Tanner had a dub switch front in his season edit last year. That’s right, he’s still skiing like a man possessed, doing dub backs off of tree transfers and stomping triple backs, too. Doubles are the new single and triples the new double. Ha—remember when you wrote an entire rap about your place in skiing in the mid-2000s to some Eminem song? I looked for it in all of your stuff when you died, but couldn’t find it; I just remember some lyric like, “All the kids want Tanner/ They look at me like I’m chopped liver!” Too bad we never shot that. There are a lot of things we didn’t get to do.

There are so many incredible skiers of every age doing incredible things, it’s impossible to keep up with who’s doing what. Veronica Paulsen—a Squaw local—stomped a huge laid-out backy into Corbet’s last year. Michelle Parker’s still crushing it and has become a ski-mountaineering badass, even skiing off the summit of Denali a couple of years ago. Remember Cody, the guy we made fun of in Hit List? He actually got really, really good and skied the sickest line ever back in 2014. I’m not even going to try to describe it. Do you have YouTube up there? Jim Morrison and Hilaree Nelson made a first descent of the Lhotse Couloir across from Everest a couple of years ago. Sit-skiers are doing corked 540s, backflips, and flatspins. Candide has morphed into a deity.

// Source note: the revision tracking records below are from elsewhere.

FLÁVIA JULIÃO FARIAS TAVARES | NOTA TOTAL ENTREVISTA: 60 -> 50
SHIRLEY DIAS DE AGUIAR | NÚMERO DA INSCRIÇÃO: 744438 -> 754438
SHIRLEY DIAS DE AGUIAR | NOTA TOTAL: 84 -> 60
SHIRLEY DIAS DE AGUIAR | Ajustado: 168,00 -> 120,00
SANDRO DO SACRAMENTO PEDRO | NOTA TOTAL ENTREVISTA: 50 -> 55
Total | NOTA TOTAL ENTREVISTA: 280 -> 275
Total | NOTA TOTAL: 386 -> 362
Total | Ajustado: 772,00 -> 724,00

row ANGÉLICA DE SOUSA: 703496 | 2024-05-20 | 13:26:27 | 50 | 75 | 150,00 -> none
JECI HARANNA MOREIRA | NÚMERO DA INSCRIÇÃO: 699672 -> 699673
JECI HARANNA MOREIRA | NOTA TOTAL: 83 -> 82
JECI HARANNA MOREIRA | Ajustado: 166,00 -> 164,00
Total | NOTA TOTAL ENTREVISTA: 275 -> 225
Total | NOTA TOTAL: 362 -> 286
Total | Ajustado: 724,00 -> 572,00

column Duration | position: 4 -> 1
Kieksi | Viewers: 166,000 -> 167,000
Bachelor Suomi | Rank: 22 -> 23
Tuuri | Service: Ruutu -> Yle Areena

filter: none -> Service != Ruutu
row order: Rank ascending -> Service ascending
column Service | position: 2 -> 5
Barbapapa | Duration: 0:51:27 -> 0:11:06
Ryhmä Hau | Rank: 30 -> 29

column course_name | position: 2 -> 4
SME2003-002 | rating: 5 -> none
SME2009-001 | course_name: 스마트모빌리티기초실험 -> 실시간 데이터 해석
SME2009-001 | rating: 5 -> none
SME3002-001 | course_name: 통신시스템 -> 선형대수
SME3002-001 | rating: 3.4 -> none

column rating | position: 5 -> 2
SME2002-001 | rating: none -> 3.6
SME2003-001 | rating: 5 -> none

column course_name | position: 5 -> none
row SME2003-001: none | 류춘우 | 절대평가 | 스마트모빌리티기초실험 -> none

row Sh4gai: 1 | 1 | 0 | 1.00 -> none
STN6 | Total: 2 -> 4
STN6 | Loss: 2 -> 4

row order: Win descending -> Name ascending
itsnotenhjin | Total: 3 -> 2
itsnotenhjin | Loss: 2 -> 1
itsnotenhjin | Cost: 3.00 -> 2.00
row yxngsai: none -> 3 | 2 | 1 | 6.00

No one has quite filled your class-clown role, though. You remember Colby West; he was skiing’s jester for a bit. Damn, you didn’t even stick around long enough to see “My Friend Is a Pro.” Cody’s been a joker all along, and the guy who won the Freeride World Tour two years ago, Markus Eder, is like a playful 10-year-old. But no one’s truly committed themselves to the “idiot” role like you did. We—your friends, and the sport as a whole—miss that.

We’ve also lost too many friends since you skipped out: C.R., Ingrid’s brother Arne, Kip, Timy Dutton, Rubs. That’s just our Squaw crew. There’s Jamie Pierre, Sarah Burke (!), J.P.…the list is far too long. If you happen to see any of them, can you let them know we’re thinking about all of them, too? Wait—we talked in the past about God (or lack thereof), but never about heaven. But if heaven doesn’t exist either, then how would this letter get before your eyes? Why am I even bothering writing you? To hear my own thoughts?

I might as well end here, then. By chance you are out there, somewhere, just know that our ski world isn’t the same without you. But you’d be fired up with the state of the sport, and you’d be proud of your role in getting us all there. We owe you a massive thanks.




P.S. Speaking of “owing,” a couple of years ago I was rifling through the pockets of some old ski jackets that I planned to take to Goodwill when I found a check you’d made out to me for $85. Can’t remember for the life of me what it was for, but I’m pretty sure I can’t cash it anymore. So, if and when I see you again, you owe me $85.